Associação Brasileira de Municípios lança guia sobre El Niño

A Associação Brasileira de Municípios (ABM) lançou um guia prático com o objetivo de orientar prefeitos e equipes técnicas locais na prevenção e no enfrentamento dos impactos do El Niño. A publicação busca preparar as gestões municipais para a iminência de um evento climático de alta gravidade, que pode atingir intensidade classificada como muito forte ao longo dos próximos meses em diversas regiões do país.

Alertas emitidos pela Administração Nacional Oceânica e Atmosférica dos Estados Unidos (NOAA) e destacados pela entidade indicam 81% de probabilidade de o fenômeno alcançar seu pico de intensidade entre outubro e dezembro. Além do risco imediato de eventos severos, os estudos meteorológicos apontam 97% de chances de o ciclo do El Niño se manter ativo e influenciar o clima global até o início de 2027.
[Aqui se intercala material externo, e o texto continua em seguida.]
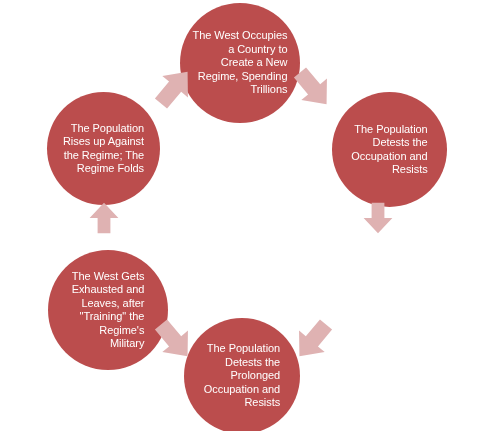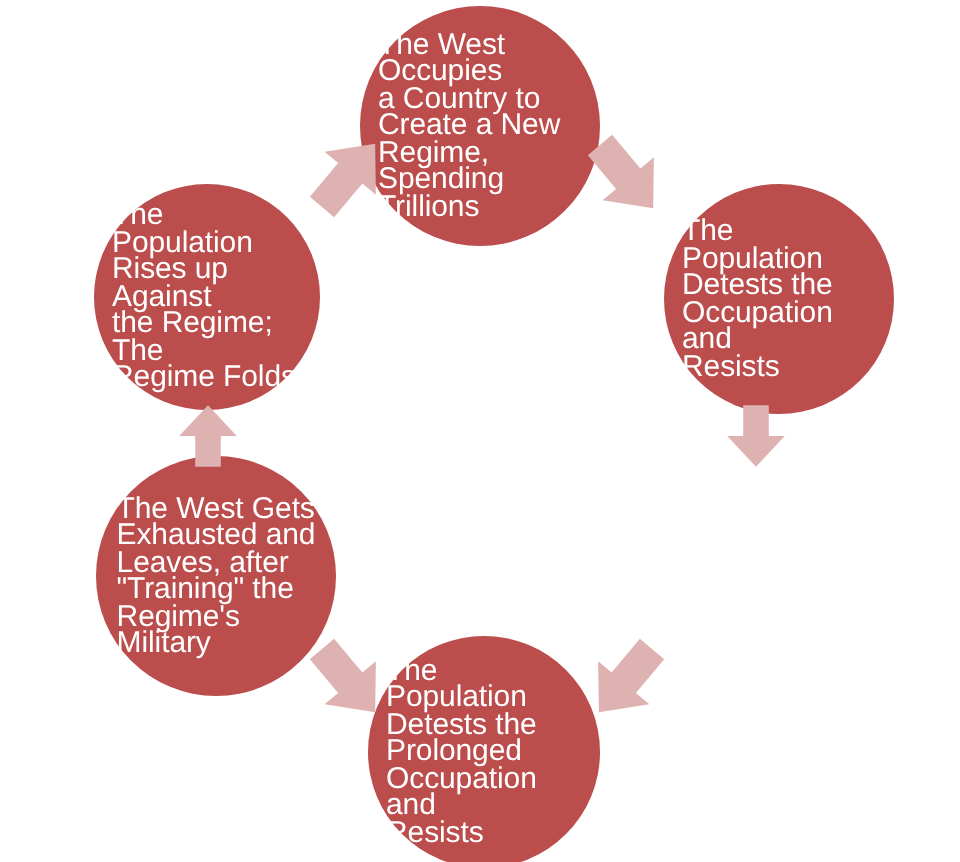"The West Occupies" .node-label { font-size: 15px -> 11px; text-align: left -> right }
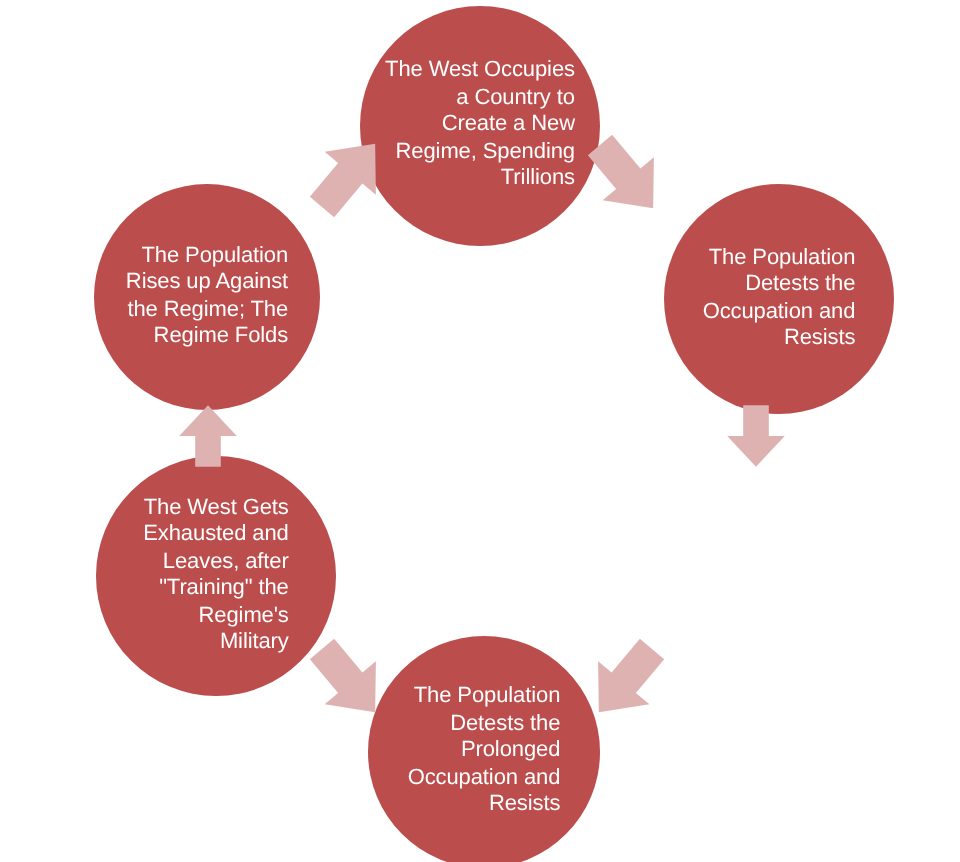"The West Gets" div.node { top: 228px -> 250px }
A publicação da entidade municipalista adverte que os efeitos do fenômeno devem se manifestar de forma heterogênea pelo território nacional. Nas regiões Norte e Nordeste, a projeção indica redução severa na precipitação, estiagens prolongadas, queda acentuada no nível dos rios, pressão sobre os sistemas de abastecimento de água e elevação significativa no risco de queimadas e incêndios florestais.

Para o Centro-Oeste e o Sudeste, o relatório prevê ondas de calor intenso, períodos prolongados de baixa umidade relativa do ar e forte irregularidade no regime de chuvas. No Centro-Oeste, a combinação de altas temperaturas e seca tende a amplificar a incidência de incêndios no Pantanal, enquanto o Sul enfrenta o cenário oposto, com maior vulnerabilidade a temporais persistentes, enchentes, alagamentos e deslizamentos de terra.
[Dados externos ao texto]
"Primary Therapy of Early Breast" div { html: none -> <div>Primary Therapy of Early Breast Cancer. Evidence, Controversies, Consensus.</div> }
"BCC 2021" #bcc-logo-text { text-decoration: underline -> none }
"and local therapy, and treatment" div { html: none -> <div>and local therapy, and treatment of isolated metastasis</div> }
Intitulado Guia Prático para Enfrentamento ao Super El Niño e Eventos Climáticos Extremos, o documento estruturado pela ABM reúne diretrizes operacionais focadas nas etapas de prevenção, resposta imediata e recuperação pós-desastre. O material, disponibilizado gratuitamente no portal da associação, visa padronizar os protocolos de emergência adotados pelas prefeituras brasileiras.

Entre as medidas prioritárias recomendadas no manual, destacam-se o mapeamento atualizado de áreas de risco vulneráveis, a revisão dos planos de contingência locais e a identificação prévia de abrigos públicos. O guia orienta ainda a definição antecipada das equipes de atendimento emergencial e a estruturação de logística para evacuação rápida, acolhimento de famílias desabrigadas e manutenção de serviços públicos essenciais.

A entidade enfatiza que a resposta eficaz a desastres climáticos exige uma articulação intersetorial abrangente dentro da administração pública. A gestão da crise deve integrar obrigatoriamente as secretarias municipais de saúde, assistência social, infraestrutura, educação, meio ambiente e finanças, garantindo a alocação célere de recursos para a mitigação de danos e o socorro às populações afetadas.

Com a distribuição do guia, a ABM busca fortalecer a capacidade de resiliência dos municípios e reduzir os prejuízos humanos e econômicos decorrentes da crise climática. A expectativa é que as lideranças locais antecipem o planejamento preventivo antes do agravamento das condições meteorológicas previsto para o último trimestre do ano.